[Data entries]
▬▬▬▬▬▬

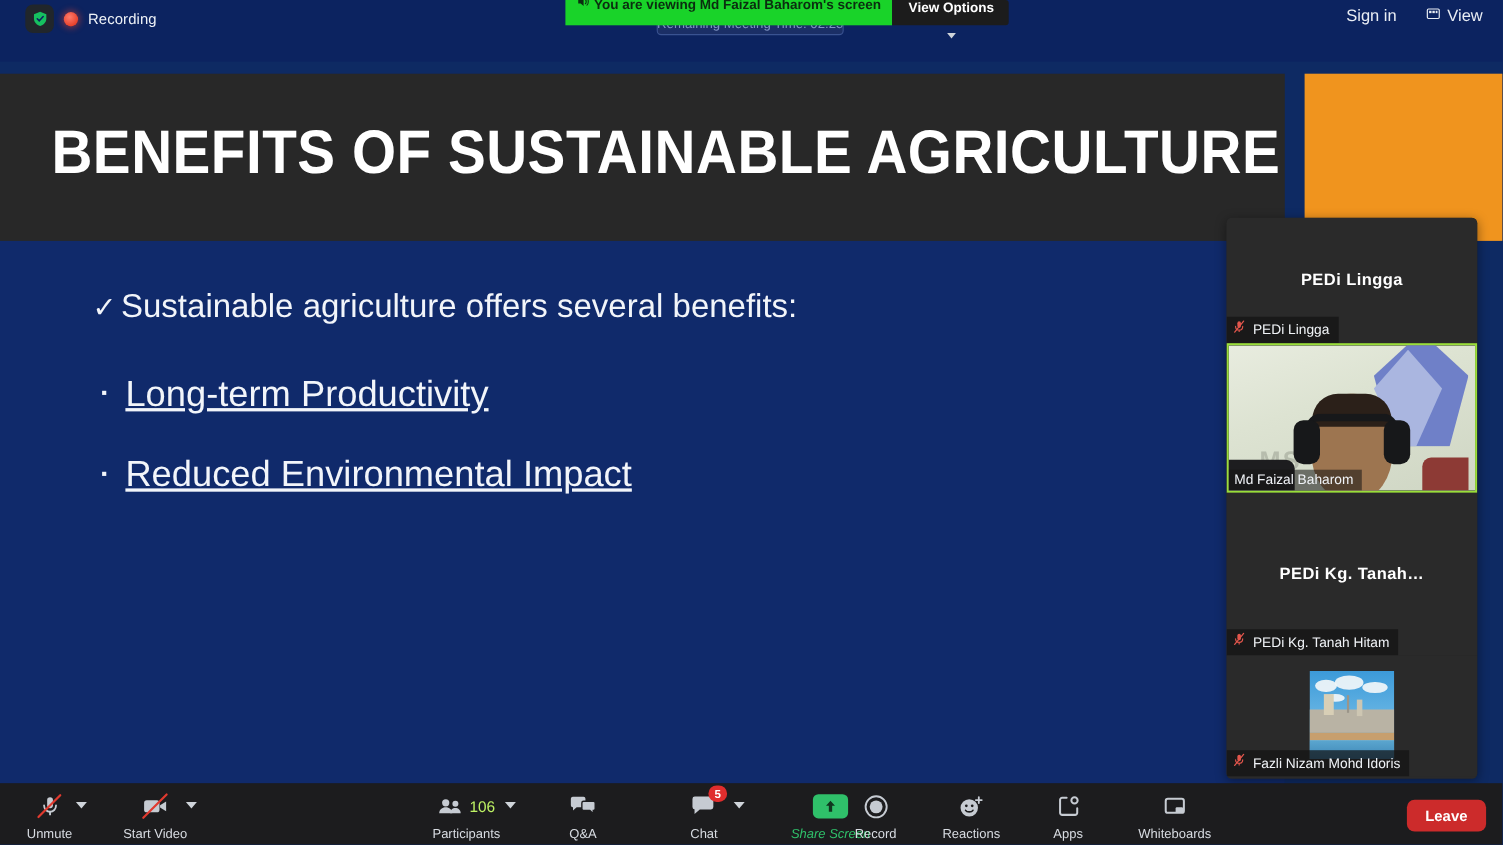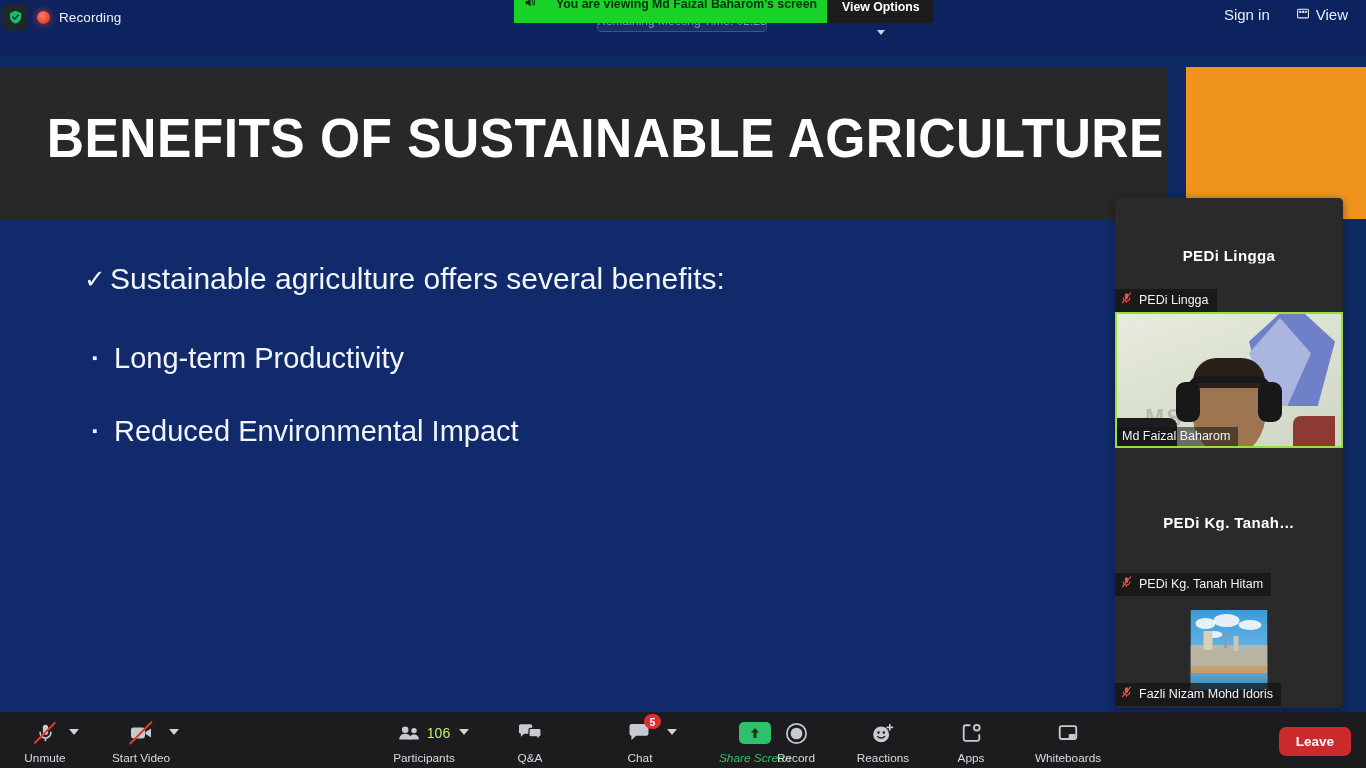--- a/index.html
+++ b/index.html
@@ -11,40 +11,40 @@
     -webkit-font-smoothing:antialiased;
   }
 
   
   #topbar{
     position:absolute; left:0; top:0; width:1366px; height:56px;
     background:#0c2360;
     z-index:40;
   }
   #security-group{
-    position:absolute; left:2px; top:4px; display:flex; align-items:center; gap:9px;
+    position:absolute; left:23px; top:4px; display:flex; align-items:center; gap:9px;
   }
   #shield-btn{
     width:26px;height:26px;border-radius:7px;background:#21262b;
     display:flex;align-items:center;justify-content:center;
   }
   #rec-dot{
     width:13px;height:13px;border-radius:50%;
     background:radial-gradient(circle at 40% 35%, #ff7b6b 0%, #e8422c 70%, #c4301d 100%);
     box-shadow:0 0 6px 2px rgba(232,66,44,.45);
   }
   #rec-label{ color:#eef2f7; font-size:13.5px; letter-spacing:.1px; }
 
   
   #share-wrap{
     position:absolute; left:514px; top:0; height:23px;
     display:flex; align-items:stretch; z-index:45;
   }
   #share-green{
-    background:#19d329; display:flex; align-items:center; gap:19px;
+    background:#19d329; display:flex; align-items:center; gap:3px;
     padding:0 10px 15px 9px; height:23px;
   }
   #share-green .txt{ color:#0b2d10; font-size:12.3px; font-weight:bold; white-space:nowrap; }
   #view-options{
     background:#1c1c1c; display:flex; align-items:center; gap:16px;
     padding:0 13px 0 15px; height:23px; border-radius:0 3px 3px 0;flex-direction:column;
   }
   #view-options .txt{ color:#fff; font-size:12.3px; font-weight:bold; white-space:nowrap;}
   .caret-d{ width:0;height:0;border-left:4.5px solid transparent;border-right:4.5px solid transparent;border-top:5px solid #cfd4da; }
 
@@ -74,21 +74,21 @@
     transform:scaleX(.92); letter-spacing:.5px; white-space:nowrap;
   }
   #slide-body{ position:absolute; left:84px; top:195px; width:1000px; }
   .blt{ display:flex; align-items:flex-start; color:#f2f5fa; }
   .blt.lead{ margin-bottom:44px; }
   .blt.sub{ margin-bottom:37px; padding-left:4px; }
   .blt .mark{ width:26px; flex:0 0 26px; }
   .blt.lead .mark{ font-size:26px; line-height:34px; }
   .blt.sub .mark{ font-size:15px; line-height:36px; padding-left:4px; }
   .blt.lead .txt{ font-size:30px; line-height:34px; }
-  .blt.sub .txt{ font-size:29px; line-height:36px; }
+  .blt.sub .txt{ font-size:33px; line-height:36px;text-decoration:underline; }
 
   
   #filmstrip{
     position:absolute; left:1115px; top:142px; width:228px; height:510px;
     background:#2a2a2a; border-radius:5px; overflow:hidden; z-index:30;
     box-shadow:0 2px 10px rgba(0,0,0,.4);
   }
   .tile{ position:relative; width:228px; height:170px; background:#2a2a2a; overflow:hidden; }
   .tile .center-name{
     position:absolute; left:0; right:0; top:50%; transform:translateY(-50%);

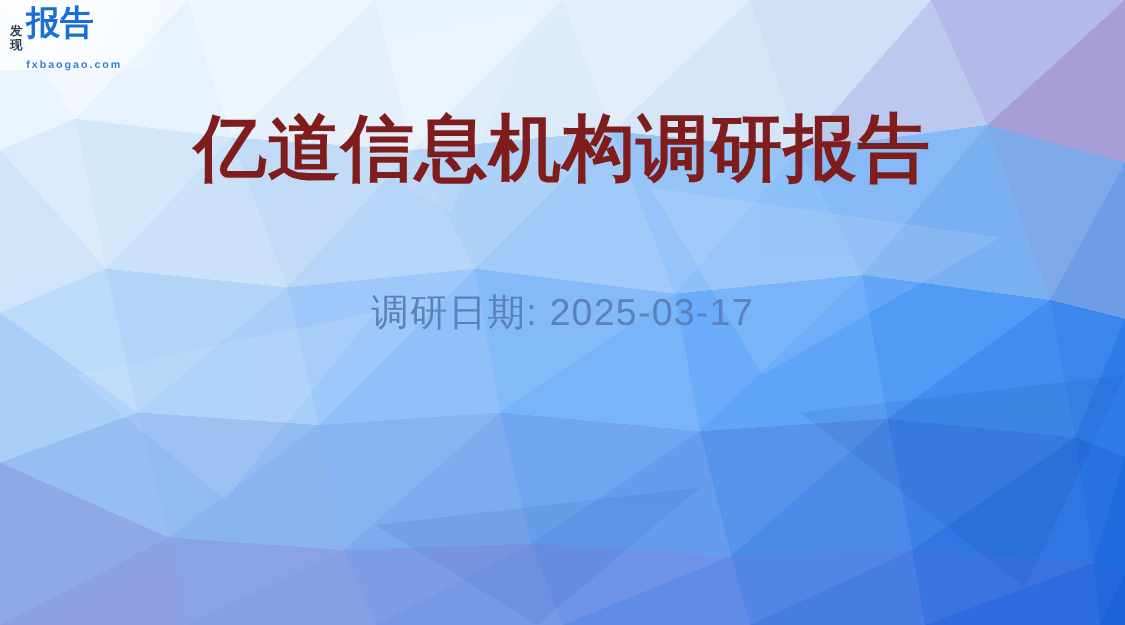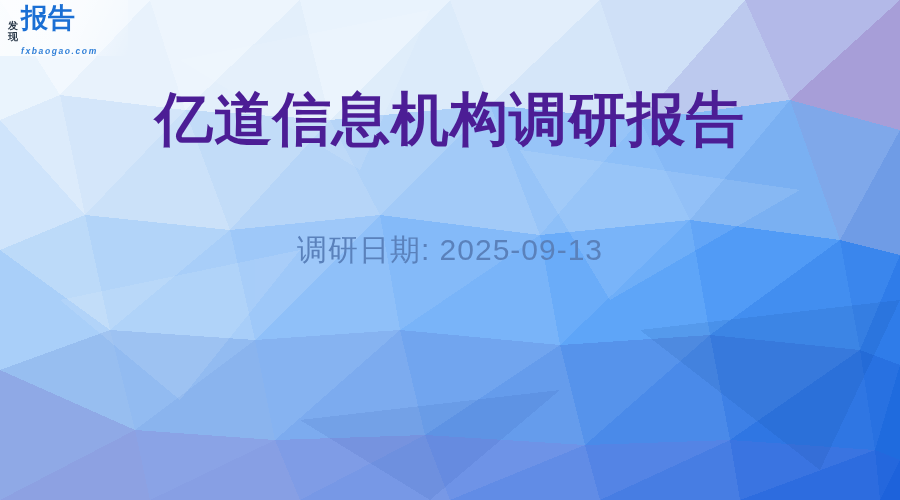--- a/index.html
+++ b/index.html
@@ -68,33 +68,32 @@
     color: #1a6fd4;
     line-height: 0.95;
     letter-spacing: 0px;
   }
   .logo-url {
     font-size: 8.5px;
     font-weight: 700;
     color: #2f7fd8;
     letter-spacing: 1.6px;
     margin-top: 14px;
-    font-style: italic;
   }
 
   
   #title {
     position: absolute;
     left: 0;
     right: 0;
     top: 86px;
     text-align: center;
     font-size: 58px;
     font-weight: 900;
-    color: #4c1d95;
+    color: #7f1d1d;
     letter-spacing: 1px;
     line-height: 1.15;
     white-space: nowrap;
   }
 
   
   #subtitle {
     position: absolute;
     left: 0;
     right: 0;
@@ -226,16 +225,16 @@
       <span>现</span>
     </div>
     <div class="logo-main">
       <div class="logo-word">报告</div>
       <div class="logo-url">fxbaogao.com</div>
     </div>
   </div>
 
   <div id="title">亿道信息机构调研报告</div>
 
-  <div id="subtitle">调研日期: 2025-09-13</div>
+  <div id="subtitle">调研日期: 2025-03-17</div>
 
 
 </div>
 
 </body></html>

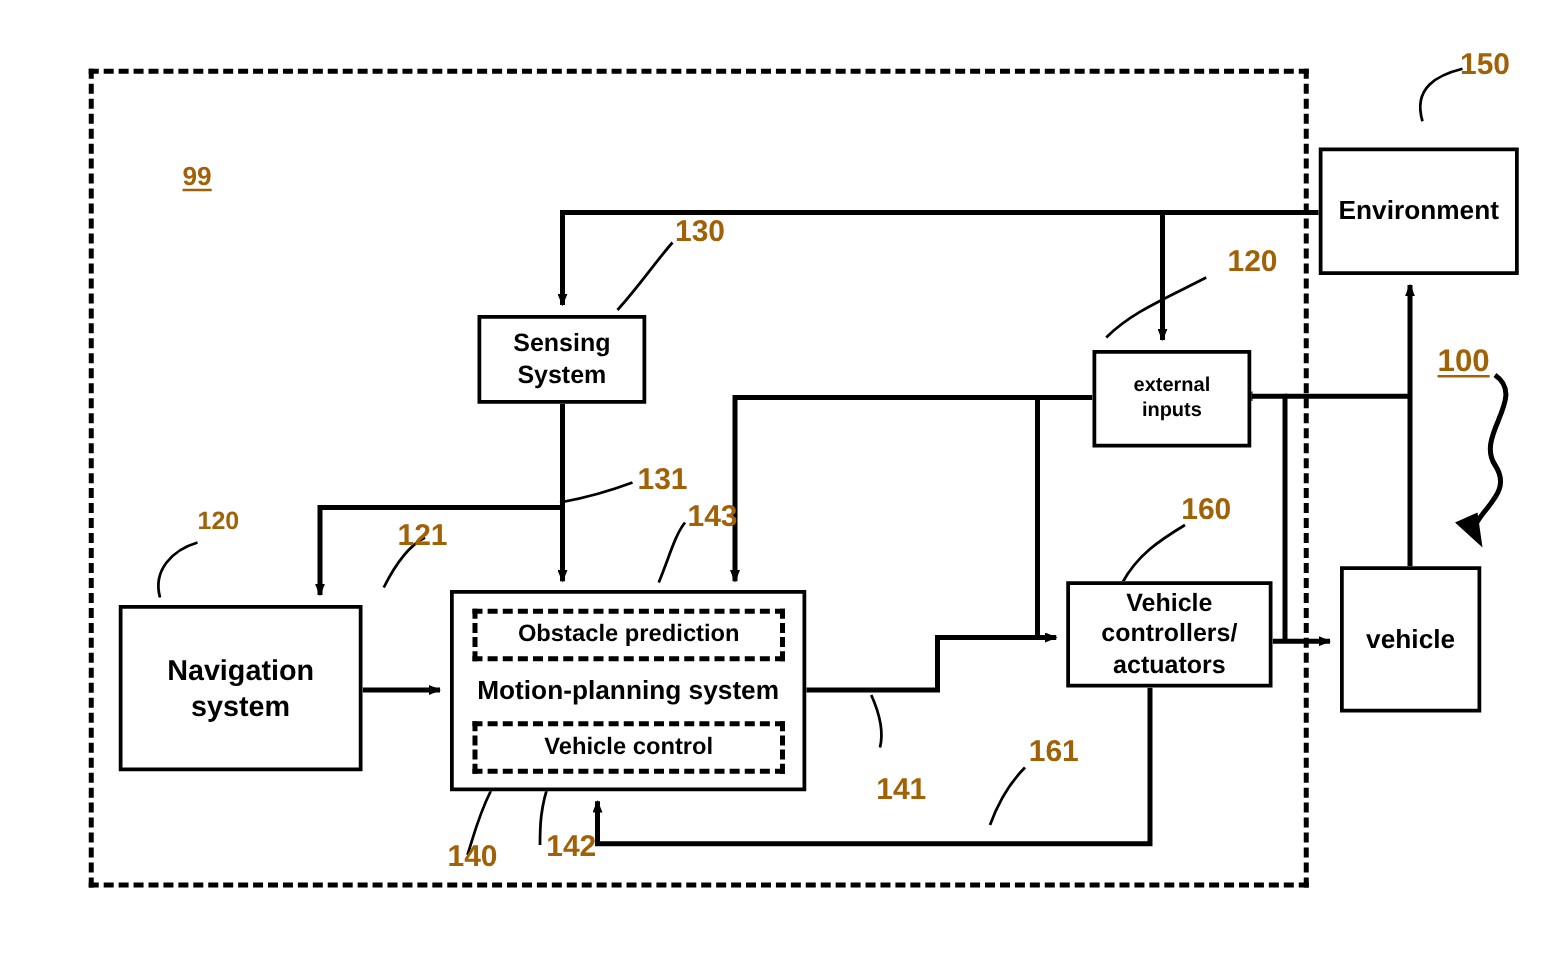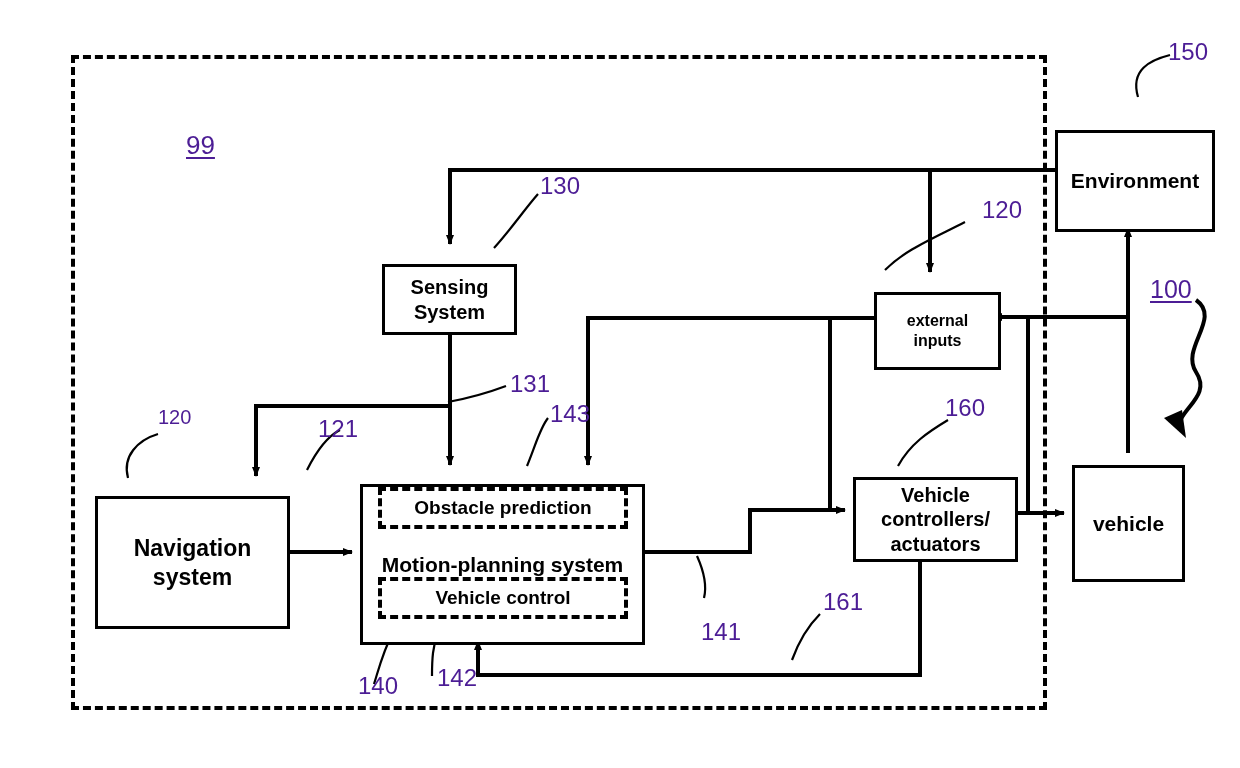--- a/index.html
+++ b/index.html
@@ -28,59 +28,58 @@
     background: #fff;
     display: flex;
     align-items: center;
     justify-content: center;
     text-align: center;
     font-weight: bold;
     color: #000;
     line-height: 1.22;
     box-sizing: border-box;
     white-space: pre-line;
-    margin-top: 12px;
   }
   .sub {
     position: absolute;
     border: 4px dashed #000;
     background: #fff;
     display: flex;
     align-items: center;
     justify-content: center;
     text-align: center;
     font-weight: bold;
     color: #000;
     box-sizing: border-box;
   }
   .ref {
     position: absolute;
-    font-weight: normal;
-    color: #4c1d95;
+    font-weight: bold;
+    color: #a16207;
     white-space: nowrap;
   }
   .ref.u {
     text-decoration: underline;
     text-underline-offset: 3px;
   }
   .outer {
     position: absolute;
     border: 4px dashed #000;
     box-sizing: border-box;
     background: transparent;
   }
 </style>
 </head>
 <body>
 
 <div id="root">
 
   <div class="outer" style="left:71px; top:55px; width:976px; height:655px;"></div>
 
-  <div class="ref u" style="left:146px; top:130px; font-size:26px;margin-left:40px;">99</div>
+  <div class="ref u" style="left:146px; top:130px; font-size:21px;">99</div>
 
   <svg class="canvas" viewBox="0 0 1240 768" xmlns="http://www.w3.org/2000/svg">
     <defs>
       <marker id="ah" markerWidth="10" markerHeight="8" refX="9" refY="4" orient="auto" markerUnits="userSpaceOnUse">
         <path d="M0,0 L10,4 L0,8 Z" fill="#000"></path>
       </marker>
     </defs>
     <g fill="none" stroke="#000" stroke-width="4">
 
       <path d="M1055,170 L450,170 L450,244" marker-end="url(#ah)"></path>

▬▬▬▬▬▬

What this task involves: Each line above that includes "调研日期" should be shown.

Task output:
-  <div id="subtitle">调研日期: 2025-09-13</div>
+  <div id="subtitle">调研日期: 2025-03-17</div>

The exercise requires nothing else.